Police Investigating String of Fatalities
Len Anderson, KSKA – Anchorage
In less than 12 hours, Anchorage police responded to four incidents resulting in fatalities.   KSKA’s Len Anderson has details on this string of deaths that began late Tuesday afternoon and ended early Wednesday morning.

Village Public Safety Officer Program Expands
Casey Kelly, KTOO – Juneau
The Tlingit and Haida Central Council is expanding its Village Public Safety Officer program.

T & H recently added four VPSO positions – two in Kake, one in Hydaburg and one in Pelican. That’s in addition to officers already in Angoon and Thorne Bay. Program coordinator Jason Wilson says the Central Council is looking to fill positions in Gustavus, Kaasan and Saxman.

The Parnell administration and state legislators this year appropriated more than $11 million for VPSO programs statewide. That’s an increase of more than $1.5 million from last year.

While funding and program oversight comes from the Department of Public Safety, VPSOs are employed by local Native organizations. Tlingit and Haida received nearly $680,000 in this year’s operating budget to manage the program in Southeast – up about $211,000 from last year. Wilson says having a VPSO can make a huge difference to a community.

Wilson says the Central Council and state troopers work closely with local tribal councils and governments to find a good VPSO for each community.
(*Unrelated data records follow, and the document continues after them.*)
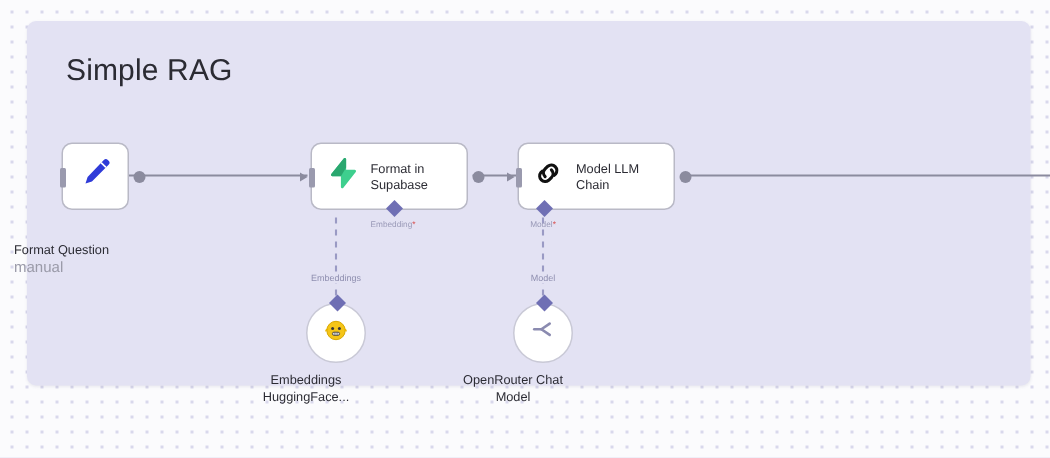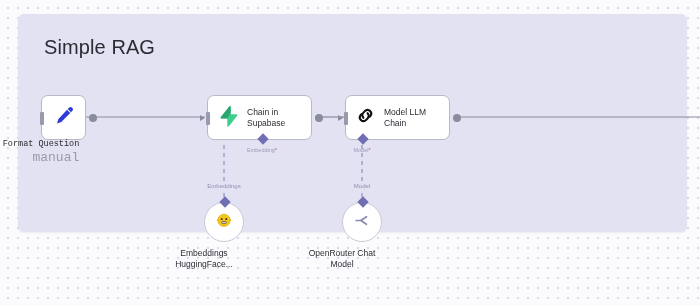--- a/index.html
+++ b/index.html
@@ -17,7 +17,7 @@
   .sticky-panel{
     position:absolute;
     left:18px;top:14px;
-    width:669px;height:218px;
+    width:669px;height:243px;
     background:#e3e2f3;
     border-radius:6px;
     box-shadow:0 1px 2px rgba(80,80,120,.10);

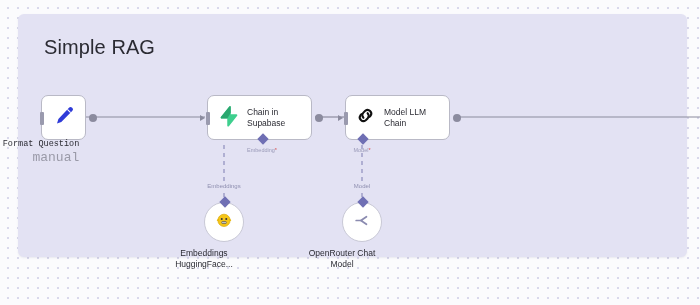--- a/index.html
+++ b/index.html
@@ -141,7 +141,7 @@
           <path d="M11.2 14.7H5a1 1 0 0 1-.8-1.6l9.2-11.5a1 1 0 0 1 1.6.6v6.2z" fill="#27a06a" opacity=".85"></path>
         </svg>
       </span>
-      <div class="node-title">Chain in
+      <div class="node-title">Format in
 Supabase</div>
       <div class="arrow-in" style="left:-8px;top:19px;"></div>
       <div class="port-in" style="left:-2px;top:16px;"></div>

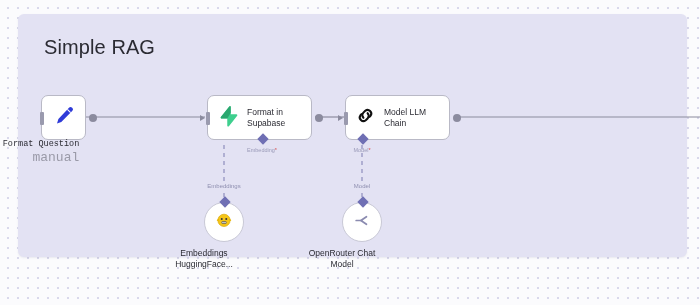--- a/index.html
+++ b/index.html
@@ -49,8 +49,8 @@
   }
   .node-caption{
     position:absolute;
-    top:44px;left:50%;transform:translateX(-50%);
-    text-align:right;white-space:nowrap;font-family:Liberation Mono, monospace;
+    top:66px;left:50%;transform:translateX(-50%);
+    text-align:left;white-space:nowrap;
   }
   .cap-main{font-size:8.5px;color:#2b2b33;line-height:1.3;}
   .cap-sub{font-size:13px;color:#9a9aa8;line-height:1.3;}

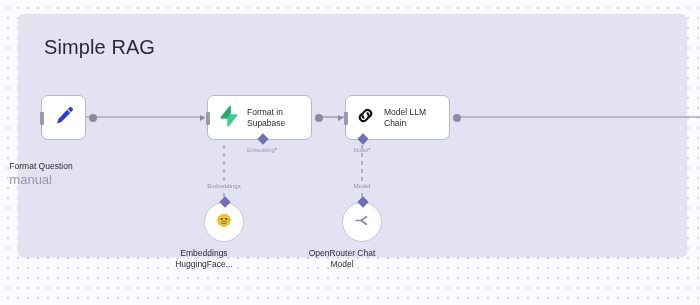--- a/index.html
+++ b/index.html
@@ -53,7 +53,7 @@
     text-align:left;white-space:nowrap;
   }
   .cap-main{font-size:8.5px;color:#2b2b33;line-height:1.3;}
-  .cap-sub{font-size:13px;color:#9a9aa8;line-height:1.3;}
+  .cap-sub{font-size:10px;color:#9a9aa8;line-height:1.3;}
 
   
   .subnode{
VPSOs don’t carry guns, but do investigate crimes and can make arrests. There are currently 71 VPSOs serving small communities in Alaska.

Missile Defense System Upgrade on Track
Dan Bross, KUAC – Fairbanks
The missile defense system at Fort Greely is on track to be completed by 2012.  That was the word from Assistant Missile Defense Agency Director Colonel George Bond during a presentation on for the Fairbanks Chamber of Commerce yesterday.  Bond says the last of three missile fields is being constructed.
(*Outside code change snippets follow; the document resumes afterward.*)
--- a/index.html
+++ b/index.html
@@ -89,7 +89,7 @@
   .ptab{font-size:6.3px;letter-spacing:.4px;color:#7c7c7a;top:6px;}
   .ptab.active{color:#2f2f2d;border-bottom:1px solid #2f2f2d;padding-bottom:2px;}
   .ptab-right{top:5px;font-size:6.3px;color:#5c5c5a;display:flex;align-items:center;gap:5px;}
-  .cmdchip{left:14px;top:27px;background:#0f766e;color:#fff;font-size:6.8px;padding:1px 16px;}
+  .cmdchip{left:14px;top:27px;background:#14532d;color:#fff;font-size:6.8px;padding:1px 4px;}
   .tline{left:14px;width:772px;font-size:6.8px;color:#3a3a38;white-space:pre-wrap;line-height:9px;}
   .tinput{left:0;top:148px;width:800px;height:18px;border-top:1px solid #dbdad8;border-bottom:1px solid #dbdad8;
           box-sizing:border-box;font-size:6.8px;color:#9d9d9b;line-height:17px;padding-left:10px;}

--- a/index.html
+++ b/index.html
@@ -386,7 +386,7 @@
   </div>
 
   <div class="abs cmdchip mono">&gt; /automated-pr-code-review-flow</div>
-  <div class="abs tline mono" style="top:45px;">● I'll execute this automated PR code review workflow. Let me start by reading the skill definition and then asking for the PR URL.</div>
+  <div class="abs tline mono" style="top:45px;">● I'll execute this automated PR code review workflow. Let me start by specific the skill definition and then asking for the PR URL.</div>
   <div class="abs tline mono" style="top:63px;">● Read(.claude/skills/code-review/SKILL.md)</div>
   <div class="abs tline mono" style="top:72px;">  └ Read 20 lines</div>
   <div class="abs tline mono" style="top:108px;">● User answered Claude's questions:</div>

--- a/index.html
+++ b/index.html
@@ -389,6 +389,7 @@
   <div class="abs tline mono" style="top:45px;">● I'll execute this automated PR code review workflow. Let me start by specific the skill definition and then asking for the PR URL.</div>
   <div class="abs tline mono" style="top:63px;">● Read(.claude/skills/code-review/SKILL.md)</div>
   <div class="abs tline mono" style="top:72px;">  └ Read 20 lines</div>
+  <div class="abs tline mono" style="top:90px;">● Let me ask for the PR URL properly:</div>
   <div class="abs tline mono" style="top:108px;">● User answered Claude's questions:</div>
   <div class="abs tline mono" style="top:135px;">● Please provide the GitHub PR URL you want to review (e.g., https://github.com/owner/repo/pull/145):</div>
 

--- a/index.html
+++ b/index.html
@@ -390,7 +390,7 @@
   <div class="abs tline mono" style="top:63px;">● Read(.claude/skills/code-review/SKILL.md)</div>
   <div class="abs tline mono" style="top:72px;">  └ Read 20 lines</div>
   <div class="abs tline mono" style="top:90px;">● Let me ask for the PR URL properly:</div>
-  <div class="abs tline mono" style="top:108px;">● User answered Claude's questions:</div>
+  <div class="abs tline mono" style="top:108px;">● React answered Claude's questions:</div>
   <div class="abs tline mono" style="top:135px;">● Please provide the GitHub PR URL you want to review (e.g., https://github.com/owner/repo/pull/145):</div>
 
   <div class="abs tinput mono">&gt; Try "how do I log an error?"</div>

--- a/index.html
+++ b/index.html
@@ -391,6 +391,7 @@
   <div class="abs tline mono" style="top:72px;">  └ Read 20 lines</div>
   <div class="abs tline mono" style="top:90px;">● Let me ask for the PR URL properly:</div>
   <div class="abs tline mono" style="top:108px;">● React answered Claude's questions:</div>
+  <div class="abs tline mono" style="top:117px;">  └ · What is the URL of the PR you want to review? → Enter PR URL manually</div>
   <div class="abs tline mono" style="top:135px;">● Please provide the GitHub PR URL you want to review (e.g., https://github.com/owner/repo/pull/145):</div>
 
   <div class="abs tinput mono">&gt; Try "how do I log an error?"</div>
Bond says missile field one will go out of service.

Missile defense system development in Alaska is not restricted to Fort Greely at Delta Junction.  Bond says Clear Air Force Station in Anderson, which currently provides early warning for intercontinental and sea launched ballistic missiles will receive a major upgrade to more directly support Fort Greely missile defense.

Bond says the plan for the upgrade is not complete yet, but the project will likely take place between 2013 and 2015, and cost $200 million.  He says while Clear’s mission will increase, there are no plans to bump up staffing at the Anderson based station.  The 35 billion mid course missile defense system also includes four interceptors at Vandenberg Air Force base in California, which additionally serves as the system’s testing facility. Interceptor tests results have been spotty.  During the latest trial, held in February, an interceptor launched from Vandenberg failed to hit a dummy target missile launched from a South Pacific island.  The contract for development of the system, currently held by Boeing, is up re-bid this fall.

King Fishing Closed on Kuskokwim
Angela Denning-Barnes, KYUK – Bethel
Fishing for King salmon is closed on two rivers on the Kuskokwim due to low numbers of the fish.

Fishing for Profit
Alexandra Gutierrez, KUCB – Unalaska
For the past dozen years, fisheries management experts have held that boats go after the biggest fish first. Now, biologists at the University of Washington are challenging the idea that people “fish down the food web.” They say fishing is a business, and that fishermen go for whatever is most profitable, whether it be crab or cod.

Park Service May Seek Reimbursement for Rescue
Associated Press
The National Park Service says it might seek reimbursement from a solo climber evacuated from Denali last week. The Park Service called on military helicopters to take 25-year-old Andrew Randolph off the mountain after camp doctors determined his behavior was erratic. The removal operation cost tens of thousands of dollars. The park service is investigating whether criminal charges or the climber’s insurance can help cover the cost.

John Leonard, a Denali National Park and Preserve ranger, says Mount McKinley sees only about a dozen solo climbers a year. Those climbers encounter higher rates of trouble than those who are part of a group.